• **AVAILABLE DATA**
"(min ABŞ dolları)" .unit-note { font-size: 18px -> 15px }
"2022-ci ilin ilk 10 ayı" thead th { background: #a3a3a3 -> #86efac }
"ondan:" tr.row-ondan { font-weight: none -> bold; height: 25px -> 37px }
---
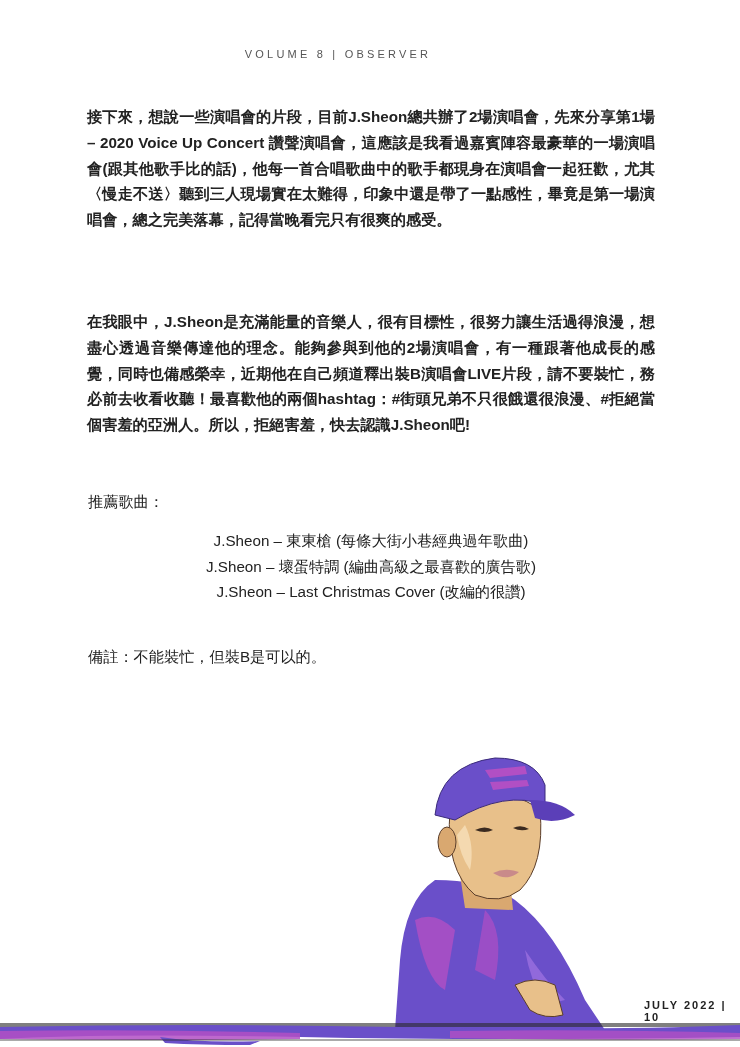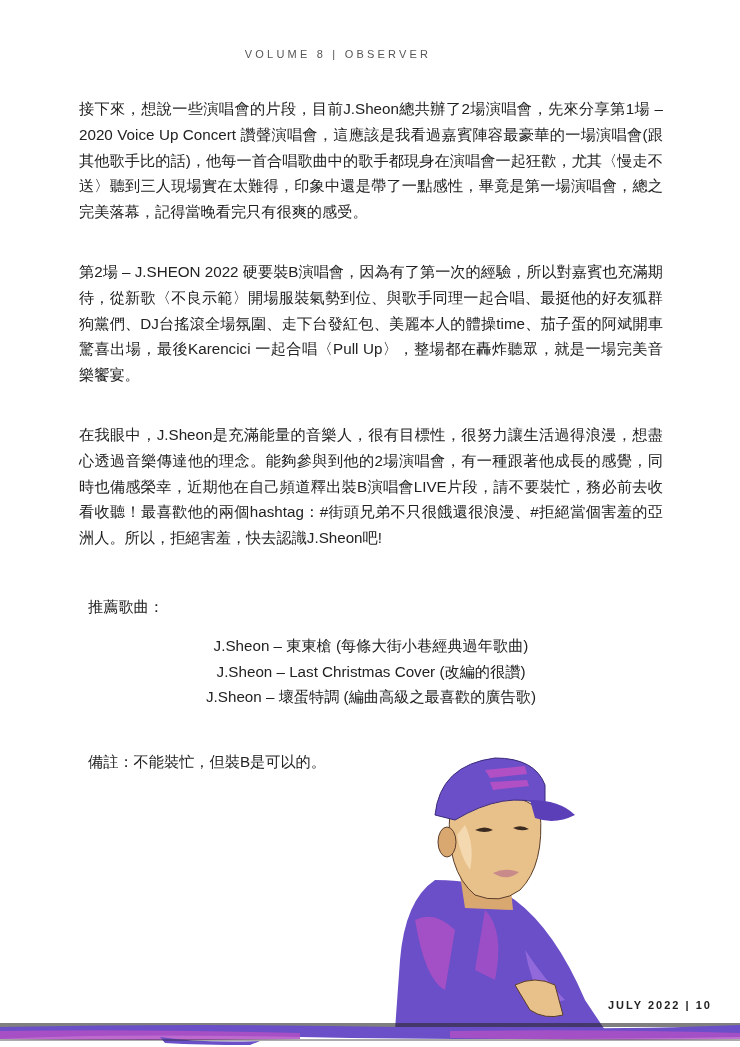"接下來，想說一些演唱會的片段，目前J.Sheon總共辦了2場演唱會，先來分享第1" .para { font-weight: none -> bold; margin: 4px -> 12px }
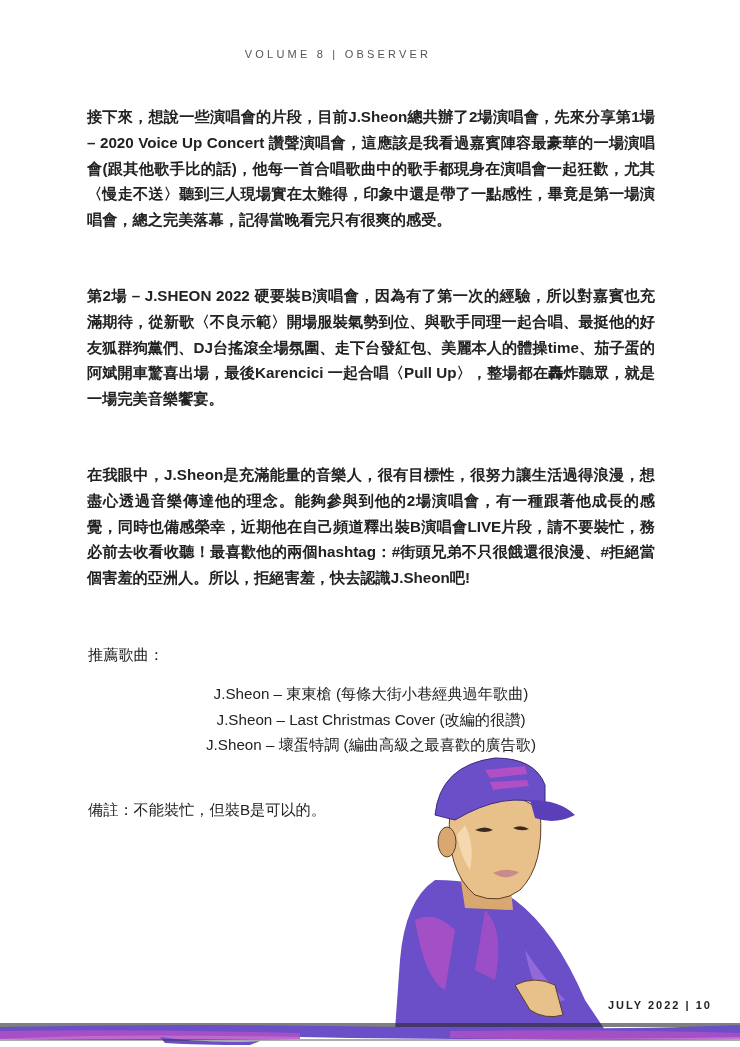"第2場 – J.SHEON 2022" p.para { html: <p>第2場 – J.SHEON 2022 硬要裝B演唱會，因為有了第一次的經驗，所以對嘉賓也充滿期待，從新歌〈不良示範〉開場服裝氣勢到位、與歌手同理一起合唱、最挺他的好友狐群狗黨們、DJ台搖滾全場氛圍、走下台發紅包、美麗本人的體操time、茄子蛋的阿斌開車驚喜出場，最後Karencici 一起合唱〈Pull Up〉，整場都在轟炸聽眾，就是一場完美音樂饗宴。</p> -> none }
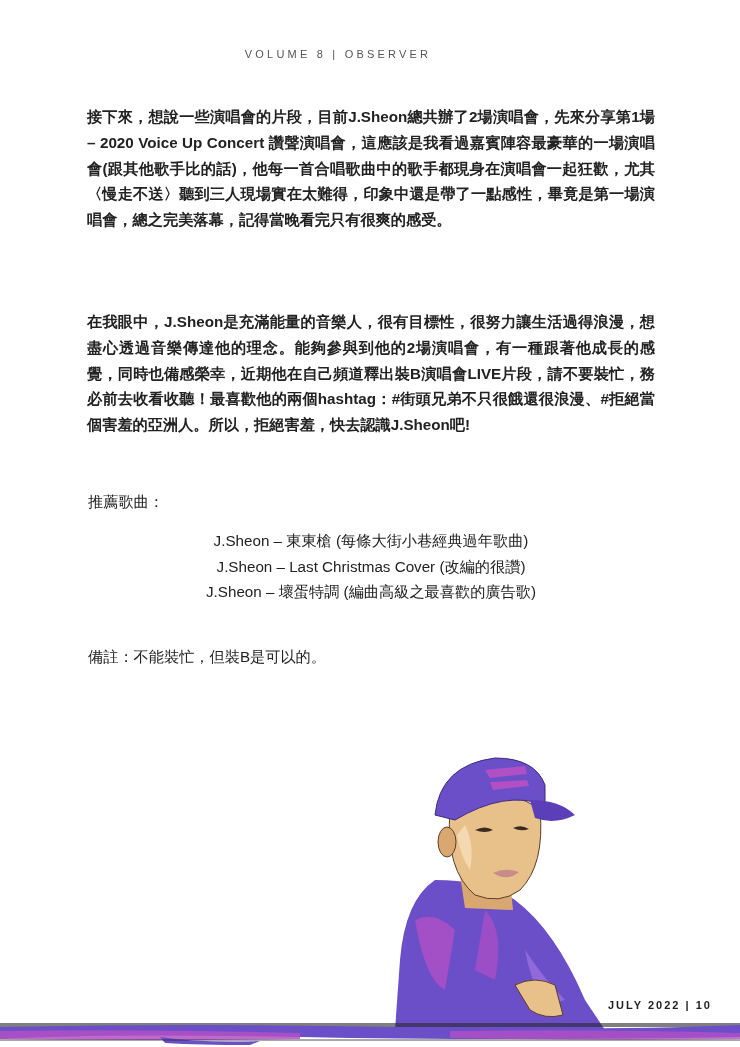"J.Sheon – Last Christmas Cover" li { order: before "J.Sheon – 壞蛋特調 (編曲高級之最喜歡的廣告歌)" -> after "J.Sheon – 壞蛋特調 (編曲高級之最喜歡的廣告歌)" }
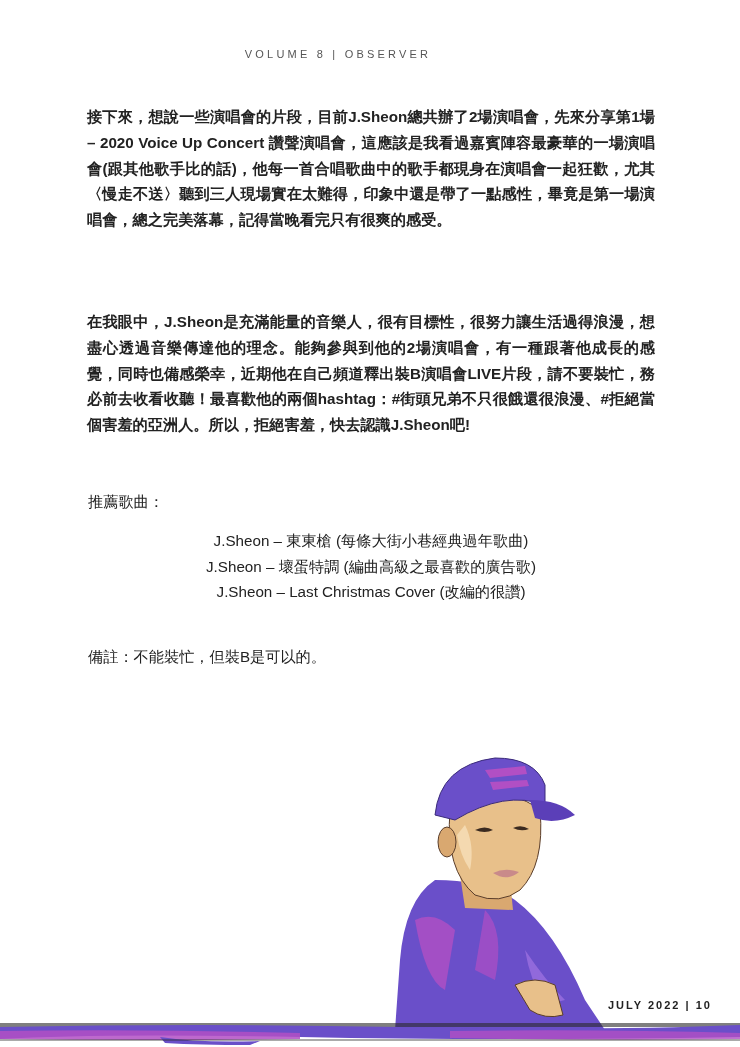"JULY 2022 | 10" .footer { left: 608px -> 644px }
==
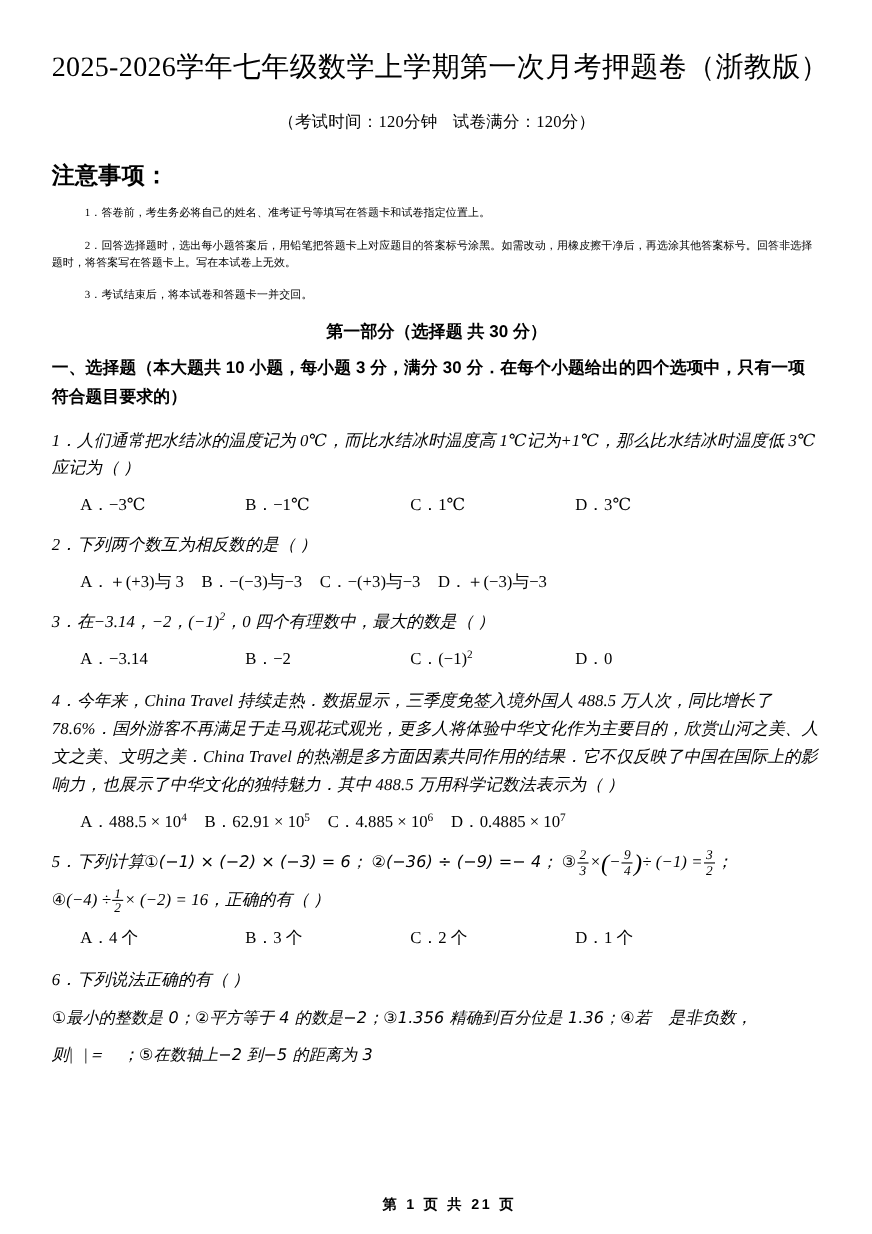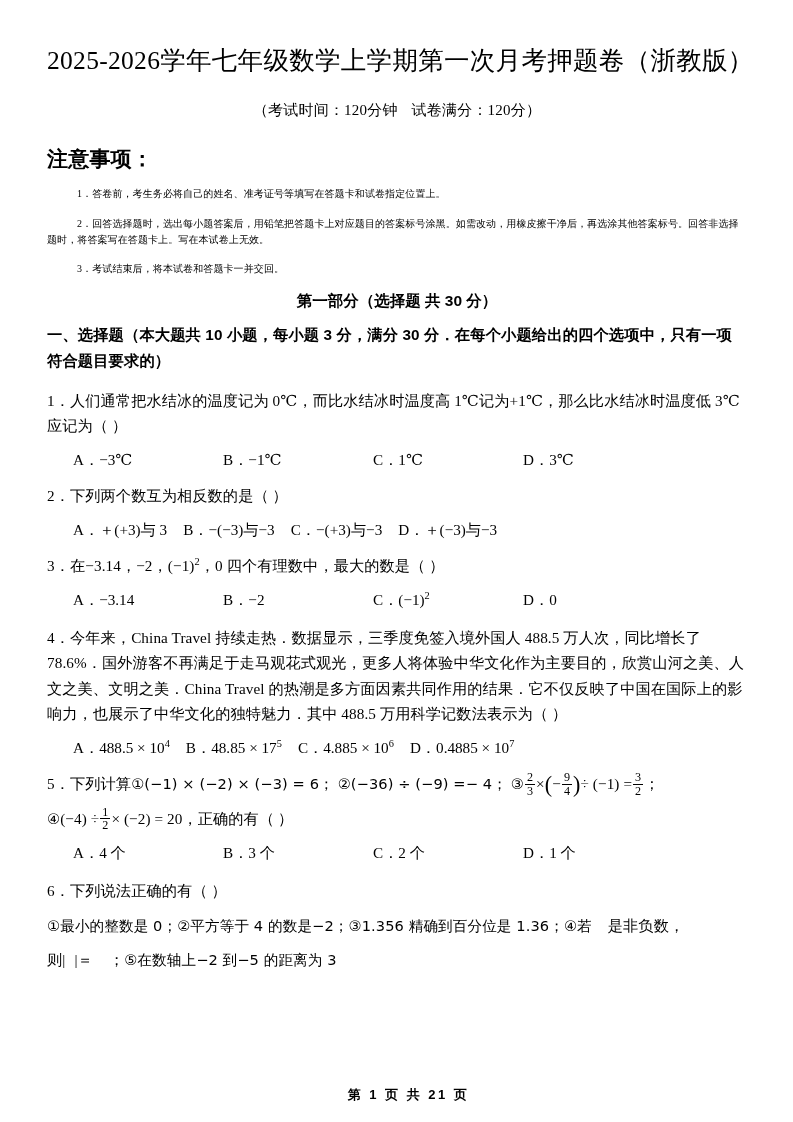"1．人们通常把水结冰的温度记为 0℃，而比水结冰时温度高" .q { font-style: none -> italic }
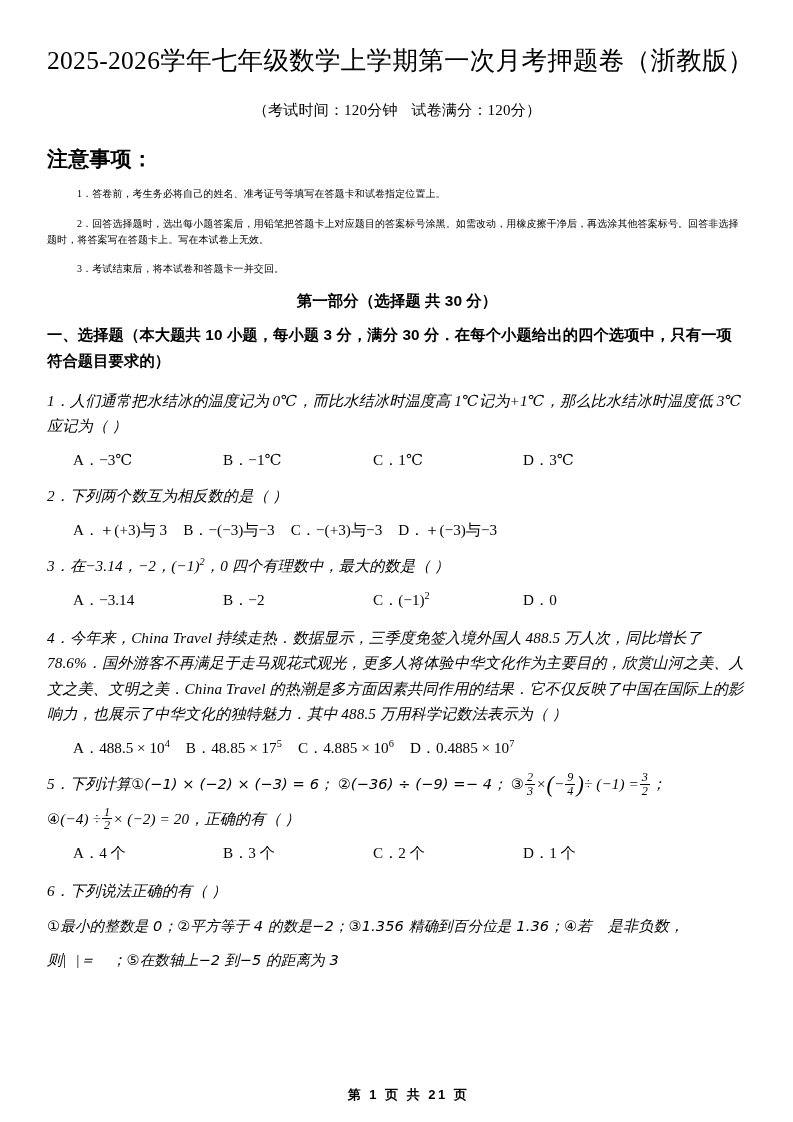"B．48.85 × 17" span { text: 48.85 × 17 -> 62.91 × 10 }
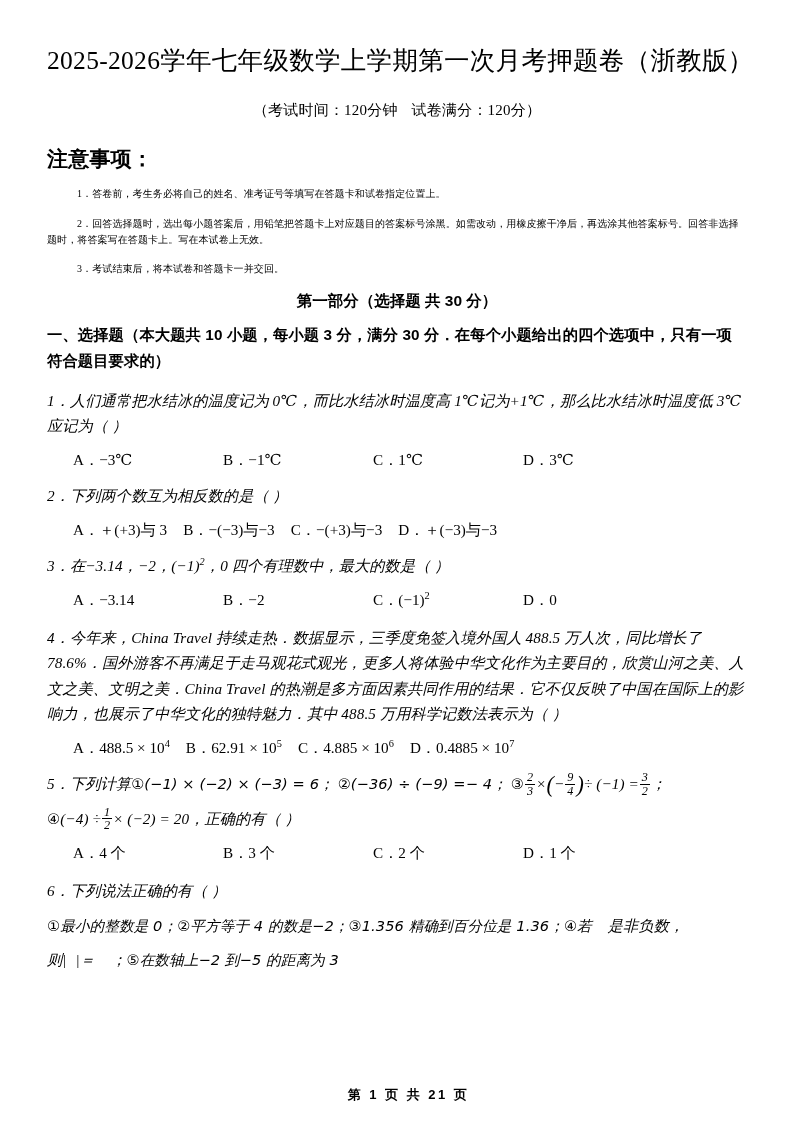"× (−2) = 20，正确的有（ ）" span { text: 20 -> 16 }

• **TASK INSTRUCTIONS**
Only one part of the material above is wanted: the lines from the one with "text: 48.85 ×" up to and including the one with "(−2) = 20，正确的有（". Please copy them exactly, pictures left out.

• **THE ANSWER**
"B．48.85 × 17" span { text: 48.85 × 17 -> 62.91 × 10 }
"× (−2) = 20，正确的有（ ）" span { text: 20 -> 16 }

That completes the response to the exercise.